Algunos retos de los concellos gallegos para la aplicación de la nueva tasa del tratamiento de residuos

Alberto Vaquero ECONOMISTA Y PROFESOR EN LA UVIGO

GALICIA

Interior de la planta de residuos de Sogama, en Cerceda, en una imagen de archivo.
Interior de la planta de residuos de Sogama, en Cerceda, en una imagen de archivo. ANA GARCIA

20 oct 2025 . Actualizado a las 05:00 h.

Cuando se analiza lo que supone la aplicación de la nueva tasa sobre los residuos es inevitable señalar que las entidades locales, especialmente ayuntamientos y diputaciones, que son las principales prestadoras de este servicio, tendrán mayores dosis de responsabilidad. El modelo para la prestación de este servicio ha cambiado y se ha pasado —afortunadamente— de un sistema clásico (recogida, transporte y depósito), a un nuevo marco donde se realiza un ejercicio integrador (prevención, separación, recogida, transporte y tratamiento de los residuos), poniendo el foco sobre la economía circular.

Los que estudiamos el mundo local aplaudimos este cambio de rumbo, pero esta nueva estrategia también impone nuevas obligaciones y desafíos a las entidades locales, en especial a los ayuntamientos. Si a esto añadimos el eterno problema del minifundismo local en Galicia —llueve sobre mojado— no siempre se cuenta con la capacidad económica y los recursos humanos para poder prestar adecuadamente este servicio fundamental.

Como primer reto, no cabe duda de que la nueva contraprestación debe ser repercutida sobre los receptores del servicio, es decir, las personas usuarias (quien contamina, paga), que experimentarán necesariamente un aumento del importe del recibo que pagaban por este concepto. No se pueden utilizar otras vías para financiar este gasto.

Otra barrera para superar es la necesidad de realizar un ejercicio didáctico a la ciudadanía sobre el coste real del servicio y el importe que deben asumir. Todos hemos comprobado como la cuantía a pagar por este concepto ha aumentado considerablemente desde la aplicación de la nueva tasa, pero las campañas de comunicación no han abundado. Una ciudadanía que sabe por qué paga asumirá mejor el impacto tributario.

Como tercer reto es necesario individualizar el coste de la prestación del servicio, no incluyendo otros conceptos que no sea el que se deriva de la propia actividad. El recibo debe identificar claramente su objeto y no incorporar nada más que la propia prestación. Otra vez más, la transparencia es fundamental para que la ciudadanía sepa por qué se le cobra el citado importe

Suma y sigue. Un cuarto reto al que se enfrentan los ayuntamientos es la necesidad de contar con ayuda o asesoramiento para la correcta elaboración de la ordenanza fiscal que regule la tasa. La Administración pública local cuenta con excelentes profesionales y técnicos, pero no vendría mal algún apoyo adicional sobre todo en la redacción de la normativa —actualmente vigente o para el futuro en los más que previsibles cambios— pensando, por ejemplo, en un sano ejercicio de armonización fiscal.
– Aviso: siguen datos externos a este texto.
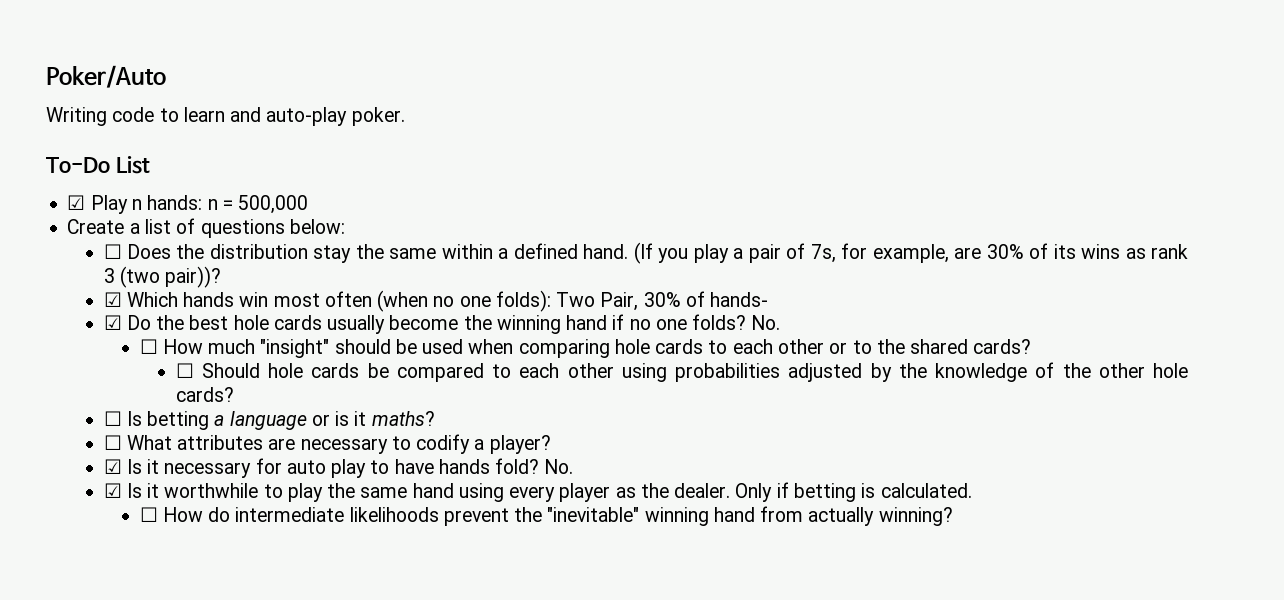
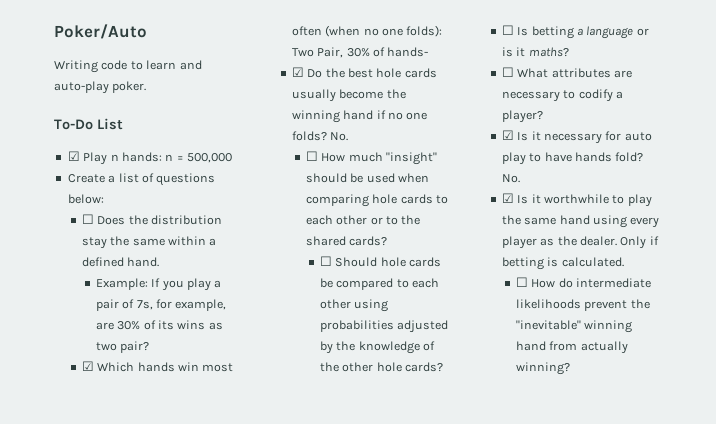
- ☐ Does the distribution stay the same within a defined hand. (If you play a pair of 7s, for example, are 30% of its wins as rank 3 (two pair))?
+ ☐ Does the distribution stay the same within a defined hand.
+ Example: If you play a pair of 7s, for example, are 30% of its wins as two pair?

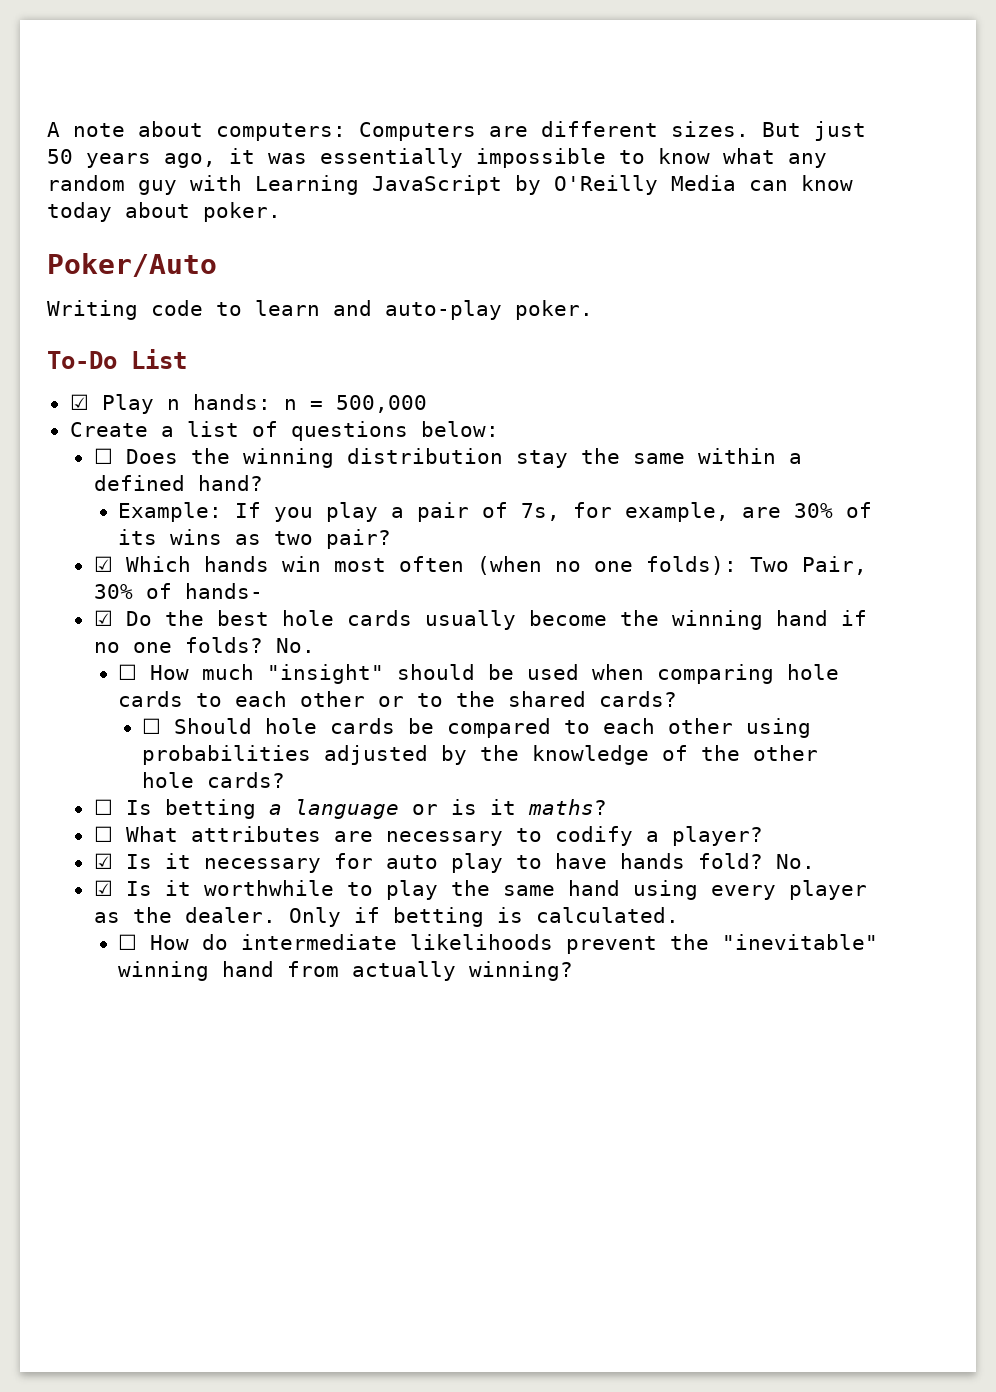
+ A note about computers: Computers are different sizes. But just 50 years ago, it was essentially impossible to know what any random guy with Learning JavaScript by O'Reilly Media can know today about poker.
- ☐ Does the distribution stay the same within a defined hand.
+ ☐ Does the winning distribution stay the same within a defined hand?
No se trata de imponer determinado modelo de ordenanza fiscal, pero sí colaborar para que no se produzcan excesivas divergencias en su diseño. Evidentemente todo esto siempre salvaguardando el principio de autonomía local.
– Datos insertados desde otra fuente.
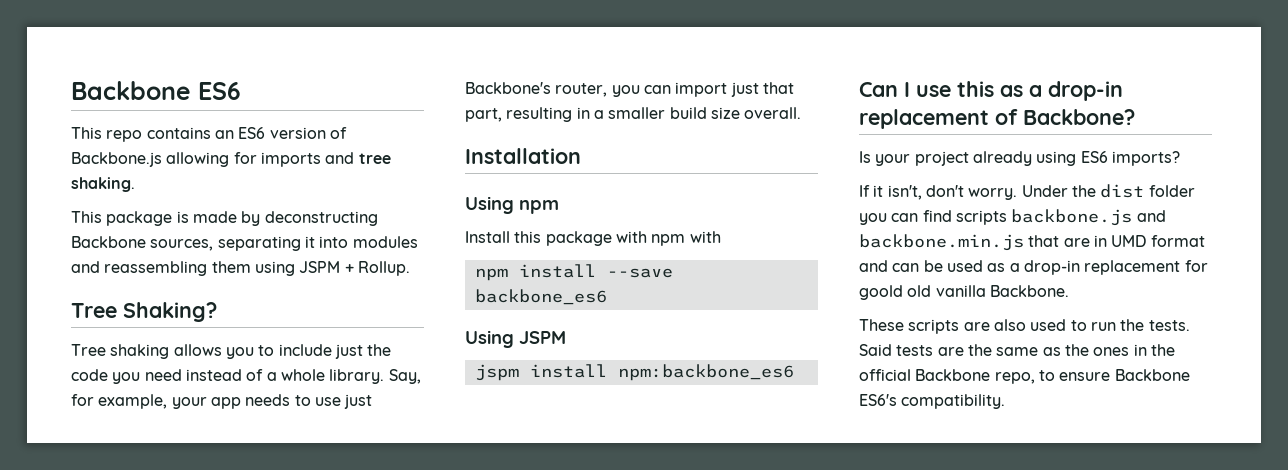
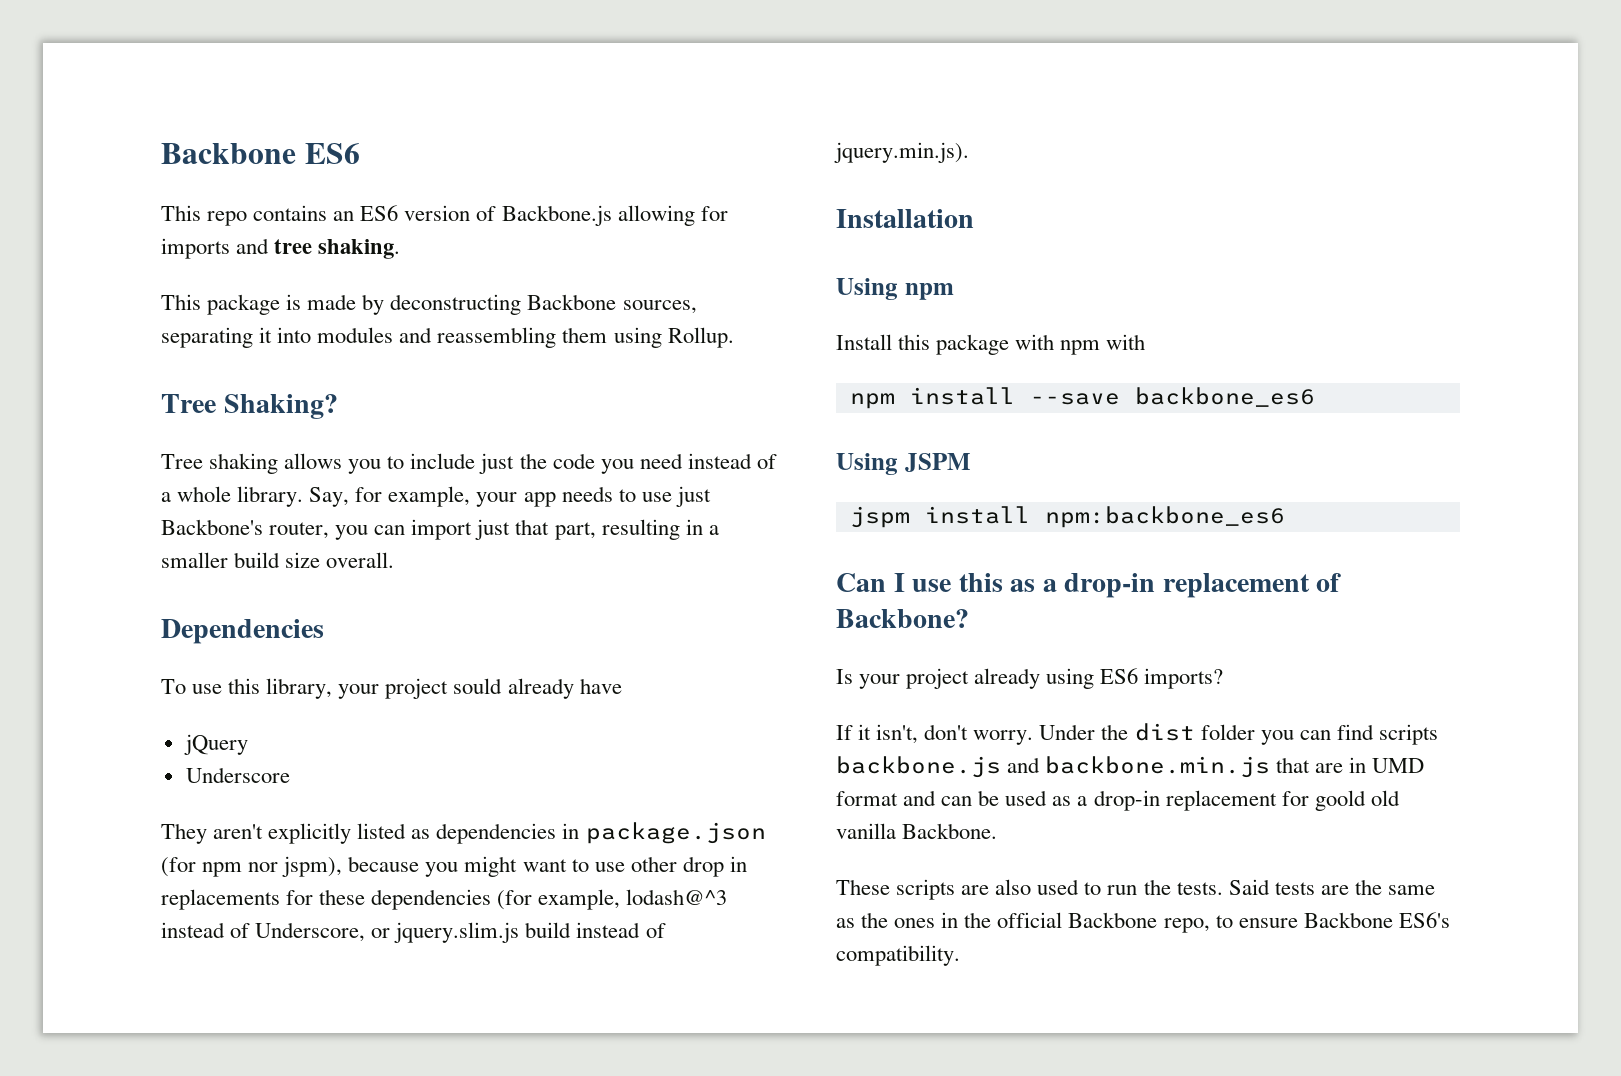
- This package is made by deconstructing Backbone sources, separating it into modules and reassembling them using JSPM + Rollup.
+ This package is made by deconstructing Backbone sources, separating it into modules and reassembling them using Rollup.
+ Dependencies
+ To use this library, your project sould already have
+ jQuery
+ Underscore
+ They aren't explicitly listed as dependencies in package.json (for npm nor jspm), because you might want to use other drop in replacements for these dependencies (for example, lodash@^3 instead of Underscore, or jquery.slim.js build instead of jquery.min.js).

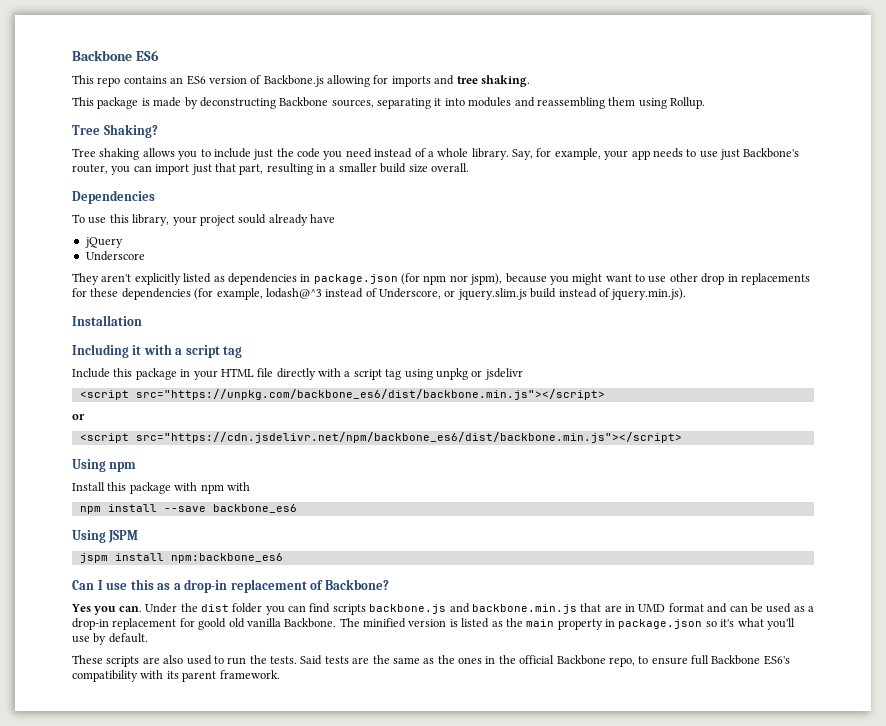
+ Including it with a script tag
+ Include this package in your HTML file directly with a script tag using unpkg or jsdelivr
+ <script src="https://unpkg.com/backbone_es6/dist/backbone.min.js"></script>
+ or
+ <script src="https://cdn.jsdelivr.net/npm/backbone_es6/dist/backbone.min.js"></script>
- Is your project already using ES6 imports?
- If it isn't, don't worry.
+ Yes you can.
+ The minified version is listed as the main property in package.json so it's what you'll use by default.
- Said tests are the same as the ones in the official Backbone repo, to ensure Backbone ES6's compatibility.
+ Said tests are the same as the ones in the official Backbone repo, to ensure full Backbone ES6's compatibility with its parent framework.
Los desafíos municipales en la aplicación de la nueva tasa no acaban aquí. Es necesario que los ayuntamientos apliquen herramientas económicas y financieras adecuadas. En especial que acudan a la contabilidad de costes para conocer el importe real y efectivo del servicio que están prestando. Aunque no siempre es sencillo, es imprescindible que los técnicos municipales conozcan y apliquen estos potentes instrumentos de análisis y cuantificación. Solo conociendo cuánto supone la prestación se podrá derivar su coste a los beneficiarios.

Como se puede comprobar los ayuntamientos se enfrentan a importantes retos —que no siempre pueden superar solos— para garantizar un tratamiento responsable en la aplicación de esta nueva tasa.